_WORK TO COMPLETE_
Transcribe exactly the line containing "Gilet sans manches de sport léger homme - CREVICE rouge: 2" and each line after it, through the end of the entries, with nothing before or after.
________
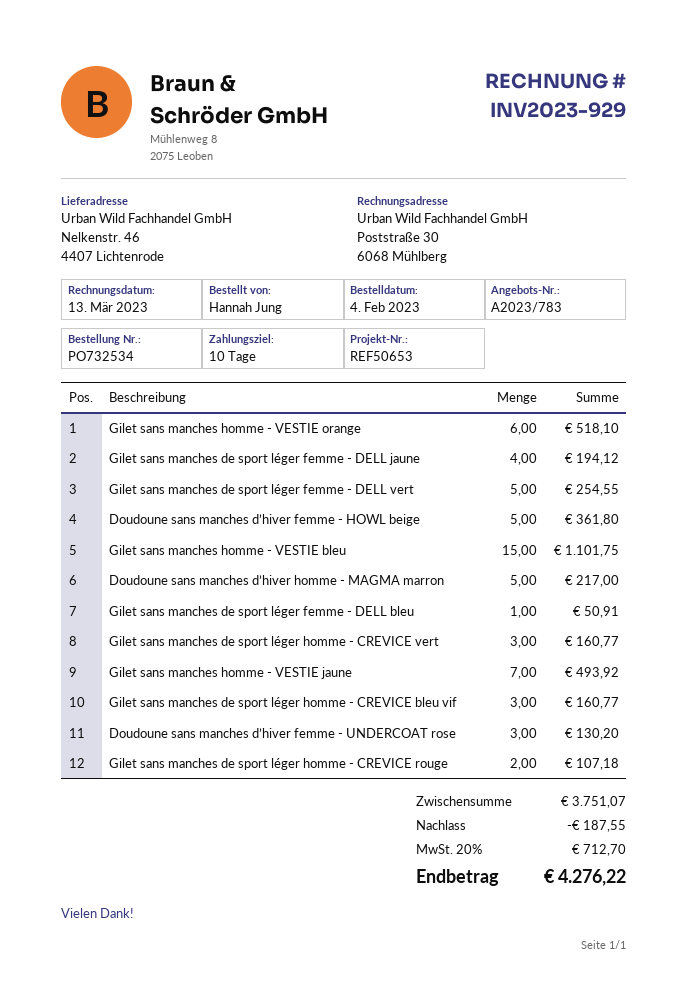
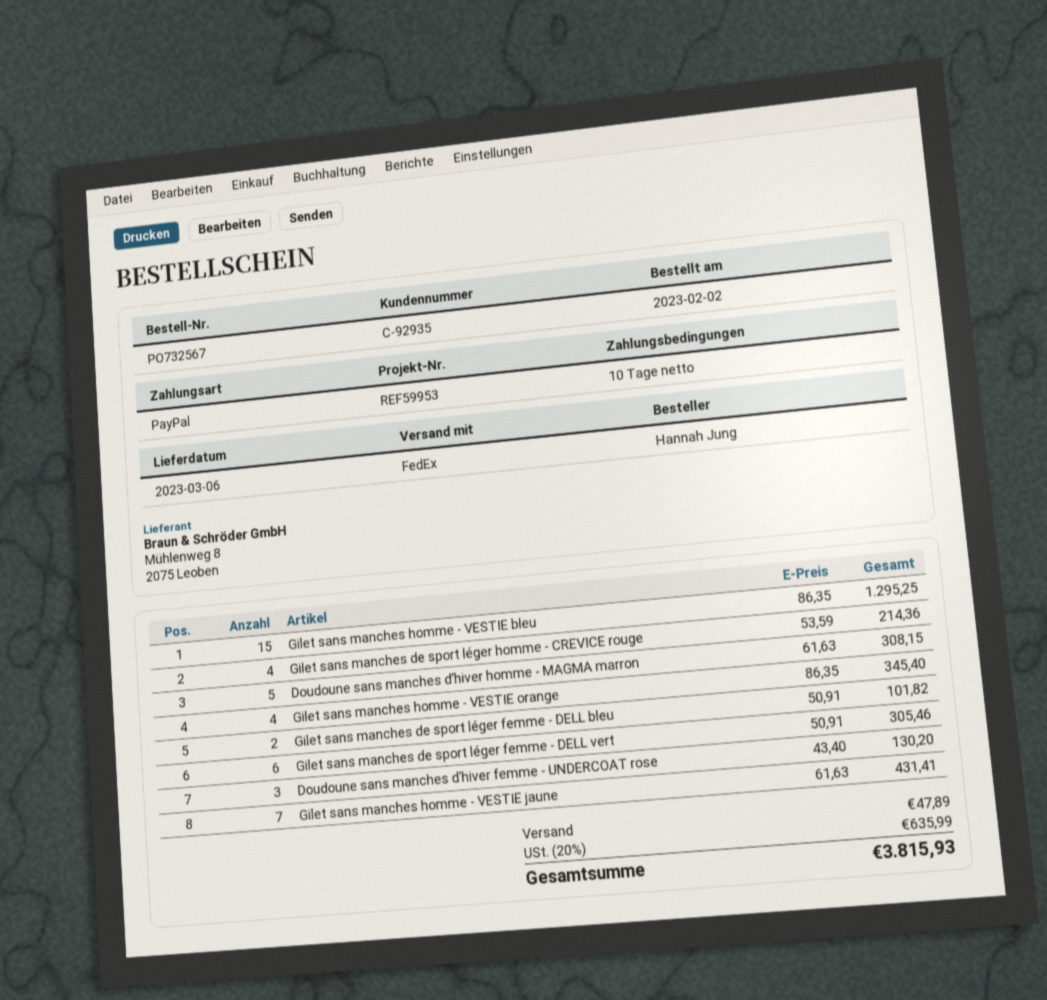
order number: PO732534 -> PO732567
order date: 2023-02-04 -> 2023-02-02
reference: REF50653 -> REF59953
Gilet sans manches homme - VESTIE orange: 6 for 518.10 -> 4 for 345.40
Gilet sans manches de sport léger femme - DELL jaune: 4 for 194.12 -> none
Gilet sans manches de sport léger femme - DELL vert: 5 for 254.55 -> 6 for 305.46
Doudoune sans manches d’hiver femme - HOWL beige: 5 for 361.80 -> none
Gilet sans manches homme - VESTIE bleu: 15 for 1101.75 -> 15 for 1295.25
Doudoune sans manches d’hiver homme - MAGMA marron: 5 for 217.00 -> 5 for 308.15
Gilet sans manches de sport léger femme - DELL bleu: 1 for 50.91 -> 2 for 101.82
Gilet sans manches de sport léger homme - CREVICE vert: 3 for 160.77 -> none
Gilet sans manches homme - VESTIE jaune: 7 for 493.92 -> 7 for 431.41
Gilet sans manches de sport léger homme - CREVICE bleu vif: 3 for 160.77 -> none
Gilet sans manches de sport léger homme - CREVICE rouge: 2 for 107.18 -> 4 for 214.36
discount: 187.55 -> none
shipping: none -> 47.89
tax: 20% = 712.70 -> 20% = 635.99
total: 4276.22 -> 3815.93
________
_YOUR RESPONSE_
Gilet sans manches de sport léger homme - CREVICE rouge: 2 for 107.18 -> 4 for 214.36
discount: 187.55 -> none
shipping: none -> 47.89
tax: 20% = 712.70 -> 20% = 635.99
total: 4276.22 -> 3815.93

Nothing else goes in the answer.